M.B : Quelle place occupe le rire dans votre théâtre ?
Taoufik Jebali : Le rire est une ruse. Un appât. Il séduit le spectateur paresseux, passif, celui qui attend du théâtre qu’il le divertisse sans le déranger. Je l’utilise comme un cheval de Troie : derrière le rire, il y a toujours autre chose qui dérange, qui fissure, qui accuse.
M.B : En quoi El Teatro, que vous avez fondé, a-t-il permis de penser le théâtre autrement ?
Taoufik Jebali : C’est presque une évidence : la stabilité est une condition essentielle de ce travail. Il n’y a pas d’expérience sans continuité, et pas de continuité sans témoins. El Teatro a permis cette durée, cette mémoire vivante, cette transmission directe entre ceux qui font et ceux qui regardent.
M.B : Votre livre Lasto El Merahi El Mounesseb (Je ne suis pas l’homme de théâtre qu’il faut), publié récemment chez Sud éditions, marque un temps de réflexion : qu’est-ce qui a rendu ce moment nécessaire pour prendre la parole par l’écriture ?

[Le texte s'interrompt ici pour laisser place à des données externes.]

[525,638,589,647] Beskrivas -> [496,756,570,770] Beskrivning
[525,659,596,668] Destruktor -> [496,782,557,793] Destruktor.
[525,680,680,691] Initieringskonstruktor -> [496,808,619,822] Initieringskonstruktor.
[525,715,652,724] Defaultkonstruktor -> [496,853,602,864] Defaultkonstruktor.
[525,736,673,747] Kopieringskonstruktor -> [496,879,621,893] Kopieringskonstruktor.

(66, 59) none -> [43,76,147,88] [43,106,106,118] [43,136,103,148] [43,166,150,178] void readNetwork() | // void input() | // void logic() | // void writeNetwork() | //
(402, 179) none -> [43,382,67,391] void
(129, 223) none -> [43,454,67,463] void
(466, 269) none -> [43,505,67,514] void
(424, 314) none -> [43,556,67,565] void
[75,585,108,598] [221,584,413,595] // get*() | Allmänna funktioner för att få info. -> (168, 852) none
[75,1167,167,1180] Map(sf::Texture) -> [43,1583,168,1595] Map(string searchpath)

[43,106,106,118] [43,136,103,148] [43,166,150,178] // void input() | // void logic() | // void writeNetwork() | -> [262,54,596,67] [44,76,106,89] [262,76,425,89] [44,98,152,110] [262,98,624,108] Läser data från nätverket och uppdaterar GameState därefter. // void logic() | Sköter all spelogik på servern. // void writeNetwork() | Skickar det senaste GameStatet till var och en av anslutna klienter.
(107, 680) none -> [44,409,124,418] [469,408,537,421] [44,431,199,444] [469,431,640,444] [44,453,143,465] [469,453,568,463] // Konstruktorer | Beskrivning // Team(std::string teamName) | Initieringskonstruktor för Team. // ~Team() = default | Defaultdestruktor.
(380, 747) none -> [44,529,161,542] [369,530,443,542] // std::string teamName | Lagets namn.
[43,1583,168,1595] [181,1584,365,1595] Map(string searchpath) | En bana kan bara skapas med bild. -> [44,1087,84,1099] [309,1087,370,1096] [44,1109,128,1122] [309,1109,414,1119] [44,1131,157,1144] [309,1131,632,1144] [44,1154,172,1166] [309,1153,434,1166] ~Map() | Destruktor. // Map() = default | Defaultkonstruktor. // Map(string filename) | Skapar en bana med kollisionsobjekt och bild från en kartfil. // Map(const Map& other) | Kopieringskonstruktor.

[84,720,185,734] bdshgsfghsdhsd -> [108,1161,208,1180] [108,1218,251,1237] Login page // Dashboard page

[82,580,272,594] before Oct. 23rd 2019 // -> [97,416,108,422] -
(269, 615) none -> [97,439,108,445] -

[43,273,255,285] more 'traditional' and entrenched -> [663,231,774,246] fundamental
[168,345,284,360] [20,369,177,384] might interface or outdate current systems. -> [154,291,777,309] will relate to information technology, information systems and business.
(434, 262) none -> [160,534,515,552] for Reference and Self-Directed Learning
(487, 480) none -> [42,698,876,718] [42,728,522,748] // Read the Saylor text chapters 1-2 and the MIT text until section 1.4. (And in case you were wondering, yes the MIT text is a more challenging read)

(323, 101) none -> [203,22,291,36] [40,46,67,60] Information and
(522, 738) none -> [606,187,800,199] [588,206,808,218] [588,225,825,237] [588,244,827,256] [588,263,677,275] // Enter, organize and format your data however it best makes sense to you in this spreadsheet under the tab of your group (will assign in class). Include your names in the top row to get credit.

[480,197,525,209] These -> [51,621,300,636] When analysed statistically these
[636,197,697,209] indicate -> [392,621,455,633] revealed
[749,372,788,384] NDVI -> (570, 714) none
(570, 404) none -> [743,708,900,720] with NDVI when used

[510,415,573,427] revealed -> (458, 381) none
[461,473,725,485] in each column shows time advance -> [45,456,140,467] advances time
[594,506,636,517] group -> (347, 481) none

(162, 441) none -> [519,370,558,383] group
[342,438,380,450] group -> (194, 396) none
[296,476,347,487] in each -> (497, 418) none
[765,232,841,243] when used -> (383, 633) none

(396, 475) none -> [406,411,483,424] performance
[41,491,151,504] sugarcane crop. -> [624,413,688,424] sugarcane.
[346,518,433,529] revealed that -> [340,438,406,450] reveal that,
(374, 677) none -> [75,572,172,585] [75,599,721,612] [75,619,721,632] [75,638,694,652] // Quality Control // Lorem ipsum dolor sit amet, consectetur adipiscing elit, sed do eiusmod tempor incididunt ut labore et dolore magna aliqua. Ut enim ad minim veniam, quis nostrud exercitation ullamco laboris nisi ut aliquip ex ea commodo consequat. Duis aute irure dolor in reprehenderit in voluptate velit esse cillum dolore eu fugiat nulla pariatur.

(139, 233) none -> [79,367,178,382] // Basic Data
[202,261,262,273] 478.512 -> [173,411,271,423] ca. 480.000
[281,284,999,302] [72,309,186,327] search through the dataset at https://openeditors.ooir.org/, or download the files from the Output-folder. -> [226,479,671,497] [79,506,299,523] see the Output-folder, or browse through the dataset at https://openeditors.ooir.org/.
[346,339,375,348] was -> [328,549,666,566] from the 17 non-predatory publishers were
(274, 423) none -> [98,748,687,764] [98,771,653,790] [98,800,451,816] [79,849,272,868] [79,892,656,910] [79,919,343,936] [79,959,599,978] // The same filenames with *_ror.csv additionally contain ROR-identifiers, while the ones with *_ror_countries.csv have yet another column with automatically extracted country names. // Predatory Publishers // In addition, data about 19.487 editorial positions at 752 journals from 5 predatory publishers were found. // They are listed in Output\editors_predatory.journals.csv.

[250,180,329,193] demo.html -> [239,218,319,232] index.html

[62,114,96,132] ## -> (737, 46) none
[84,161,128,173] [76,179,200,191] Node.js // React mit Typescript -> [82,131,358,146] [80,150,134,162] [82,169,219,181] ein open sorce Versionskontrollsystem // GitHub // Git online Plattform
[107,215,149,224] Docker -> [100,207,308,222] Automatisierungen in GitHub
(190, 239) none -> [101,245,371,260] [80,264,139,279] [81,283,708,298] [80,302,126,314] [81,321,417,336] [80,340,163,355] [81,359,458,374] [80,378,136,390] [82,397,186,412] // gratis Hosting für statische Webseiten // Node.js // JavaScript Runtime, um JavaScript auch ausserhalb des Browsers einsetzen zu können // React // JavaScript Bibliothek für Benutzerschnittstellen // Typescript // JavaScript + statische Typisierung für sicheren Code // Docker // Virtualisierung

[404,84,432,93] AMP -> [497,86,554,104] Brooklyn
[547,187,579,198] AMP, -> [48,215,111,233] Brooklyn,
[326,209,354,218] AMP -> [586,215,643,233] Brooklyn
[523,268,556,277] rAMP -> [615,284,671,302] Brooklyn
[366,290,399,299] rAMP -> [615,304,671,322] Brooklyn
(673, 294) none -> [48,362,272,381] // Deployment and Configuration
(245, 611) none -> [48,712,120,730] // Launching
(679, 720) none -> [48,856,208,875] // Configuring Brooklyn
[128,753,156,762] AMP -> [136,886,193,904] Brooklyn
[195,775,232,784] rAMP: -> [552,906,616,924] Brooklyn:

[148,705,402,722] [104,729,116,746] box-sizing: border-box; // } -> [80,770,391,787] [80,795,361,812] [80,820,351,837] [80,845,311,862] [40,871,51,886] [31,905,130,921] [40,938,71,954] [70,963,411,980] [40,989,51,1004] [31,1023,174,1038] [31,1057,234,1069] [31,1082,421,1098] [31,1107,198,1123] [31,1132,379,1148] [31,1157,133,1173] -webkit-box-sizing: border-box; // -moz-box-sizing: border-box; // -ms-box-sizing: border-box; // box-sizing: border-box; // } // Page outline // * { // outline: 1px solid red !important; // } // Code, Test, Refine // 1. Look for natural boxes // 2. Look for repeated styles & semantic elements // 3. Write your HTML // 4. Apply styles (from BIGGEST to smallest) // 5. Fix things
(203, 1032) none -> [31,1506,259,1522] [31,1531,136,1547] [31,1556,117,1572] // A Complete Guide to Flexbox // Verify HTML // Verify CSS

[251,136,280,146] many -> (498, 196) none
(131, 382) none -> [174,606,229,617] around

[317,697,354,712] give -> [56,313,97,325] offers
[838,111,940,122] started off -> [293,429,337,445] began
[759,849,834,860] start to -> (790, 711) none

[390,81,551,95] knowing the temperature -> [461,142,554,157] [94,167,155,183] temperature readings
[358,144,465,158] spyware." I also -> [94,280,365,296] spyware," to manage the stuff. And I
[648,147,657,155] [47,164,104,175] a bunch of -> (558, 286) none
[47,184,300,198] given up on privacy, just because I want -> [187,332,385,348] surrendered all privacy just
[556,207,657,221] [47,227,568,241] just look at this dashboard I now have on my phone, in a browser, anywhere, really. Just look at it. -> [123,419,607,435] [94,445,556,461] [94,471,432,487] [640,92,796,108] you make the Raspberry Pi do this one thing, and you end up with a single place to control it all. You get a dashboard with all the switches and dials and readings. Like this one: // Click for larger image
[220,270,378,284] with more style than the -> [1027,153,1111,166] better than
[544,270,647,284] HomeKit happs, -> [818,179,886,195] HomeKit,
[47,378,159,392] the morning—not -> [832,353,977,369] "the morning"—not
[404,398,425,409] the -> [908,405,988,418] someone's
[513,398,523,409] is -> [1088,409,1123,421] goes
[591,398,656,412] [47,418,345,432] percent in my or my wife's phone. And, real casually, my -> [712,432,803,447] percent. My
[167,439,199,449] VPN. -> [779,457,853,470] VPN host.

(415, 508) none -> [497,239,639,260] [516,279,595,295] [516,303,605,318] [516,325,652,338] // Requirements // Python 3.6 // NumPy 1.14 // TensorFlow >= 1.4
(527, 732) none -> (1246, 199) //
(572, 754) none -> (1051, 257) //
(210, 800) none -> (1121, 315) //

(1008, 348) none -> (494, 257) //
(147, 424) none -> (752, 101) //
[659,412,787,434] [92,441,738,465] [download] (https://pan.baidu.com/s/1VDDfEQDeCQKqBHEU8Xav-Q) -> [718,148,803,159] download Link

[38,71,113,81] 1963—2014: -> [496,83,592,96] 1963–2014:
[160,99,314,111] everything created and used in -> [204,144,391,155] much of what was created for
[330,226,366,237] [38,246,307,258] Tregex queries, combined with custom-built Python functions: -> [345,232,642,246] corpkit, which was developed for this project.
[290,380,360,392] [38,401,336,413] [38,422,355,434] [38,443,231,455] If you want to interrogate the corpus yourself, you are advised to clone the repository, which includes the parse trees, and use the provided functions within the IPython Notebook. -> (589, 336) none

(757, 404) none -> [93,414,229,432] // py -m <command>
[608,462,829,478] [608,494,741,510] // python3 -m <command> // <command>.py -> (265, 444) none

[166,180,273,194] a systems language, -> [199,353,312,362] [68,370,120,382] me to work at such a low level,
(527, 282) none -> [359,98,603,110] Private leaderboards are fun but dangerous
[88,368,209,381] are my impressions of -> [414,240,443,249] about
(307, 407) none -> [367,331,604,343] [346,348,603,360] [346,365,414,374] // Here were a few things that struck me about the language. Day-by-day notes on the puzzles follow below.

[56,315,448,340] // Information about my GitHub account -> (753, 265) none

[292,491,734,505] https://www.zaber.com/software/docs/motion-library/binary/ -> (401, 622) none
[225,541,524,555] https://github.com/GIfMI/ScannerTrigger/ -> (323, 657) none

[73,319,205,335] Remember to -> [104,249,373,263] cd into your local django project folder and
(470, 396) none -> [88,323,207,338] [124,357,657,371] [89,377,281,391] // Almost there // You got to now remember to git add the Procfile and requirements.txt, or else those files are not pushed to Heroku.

Taoufik Jebali : La pauvreté de la bibliothèque théâtrale m’a poussé à écrire. Par urgence. Comme un exercice de pensée, avant tout. Et si ce livre permet aussi de lever certaines confusions, de dissiper quelques malentendus autour de mon parcours ou de ma position, tant mieux.
M.B : Votre expérience théâtrale fait aujourd’hui l’objet de recherches universitaires et de thèses : comment percevez-vous ce regard académique posé sur une pratique que vous avez toujours revendiquée comme vivante et expérimentale ?
Taoufik Jebali : Je m’y intéresse chaque fois que ces travaux me parviennent. Ils restent, pour la plupart, des lectures académiques aux références classiques, même lorsqu’elles sont bienveillantes ou positives. Elles sont néanmoins nécessaires. Mais j’encourage surtout les praticiens du théâtre à parler eux-mêmes de leur travail, à produire leur propre pensée.
M.B : Quelle place la musique occupe-t-elle dans votre vie et votre création ?
Taoufik Jebali : J’écoute de la musique de toutes origines. Je n’aime ni la chanson ni la musique tunisiennes, que je trouve globalement insipides, sans âme, souvent vulgaires, à de rares exceptions près : Dhafer Youssef, Karim Thlibi, et quelques autres. En revanche, une jeunesse musicale audacieuse émerge en Palestine, en Syrie, en Égypte, en Jordanie : une musique vivante, contemporaine, qui ne singe ni l’Orient ni l’Occident, comme on le fait trop souvent chez nous.
M.B : Quel regard portez-vous aujourd’hui sur l’évolution du théâtre tunisien et sur la vie culturelle en Tunisie ?
Taoufik Jebali : Le théâtre tunisien, dans son ensemble, m’intéresse peu. Il se répète, s’auto-imite, à l’exception de quelques figures de la génération précédente. Quant à la vie culturelle en général, elle ne me concerne plus vraiment.
M.B : Selon vous, que faudrait-il repenser ou inventer pour rendre l’art plus accessible aux jeunes et ouvrir la voie à une véritable dynamique culturelle nouvelle ?
Taoufik Jebali : Celui qui a une pierre la jette. Se réfugier derrière des solutions miracles relève de la paresse ou de la résignation. Rien ne changera sans volonté individuelle, sans persévérance, sans obstination. Les dynamiques naissent toujours de trajectoires personnelles assumées.
M.B : Quels sont les projets sur lesquels vous travaillez aujourd’hui ou que vous souhaitez développer prochainement ?
Taoufik Jebali : Je n’entreprends désormais un projet que par nécessité absolue. Comme un radeau de sauvetage. Je suis habité par le désir du retrait, surtout lorsque je questionne la notion même d’utilité, dans un environnement psychologiquement instable.
M.B : Avez-vous le sentiment d’avoir accompli votre rêve le plus cher, ou reste-t-il encore quelque chose d’essentiel à explorer ?
Taoufik Jebali : J’ai surtout le sentiment d’avoir perdu beaucoup de temps dans des futilités, dans ce qui ne me concernait pas vraiment. C’est peut-être cela, aujourd’hui, la lucidité.
M.B : Je vous remercie, cher Monsieur Jebali, pour la confiance accordée et la justesse de vos paroles.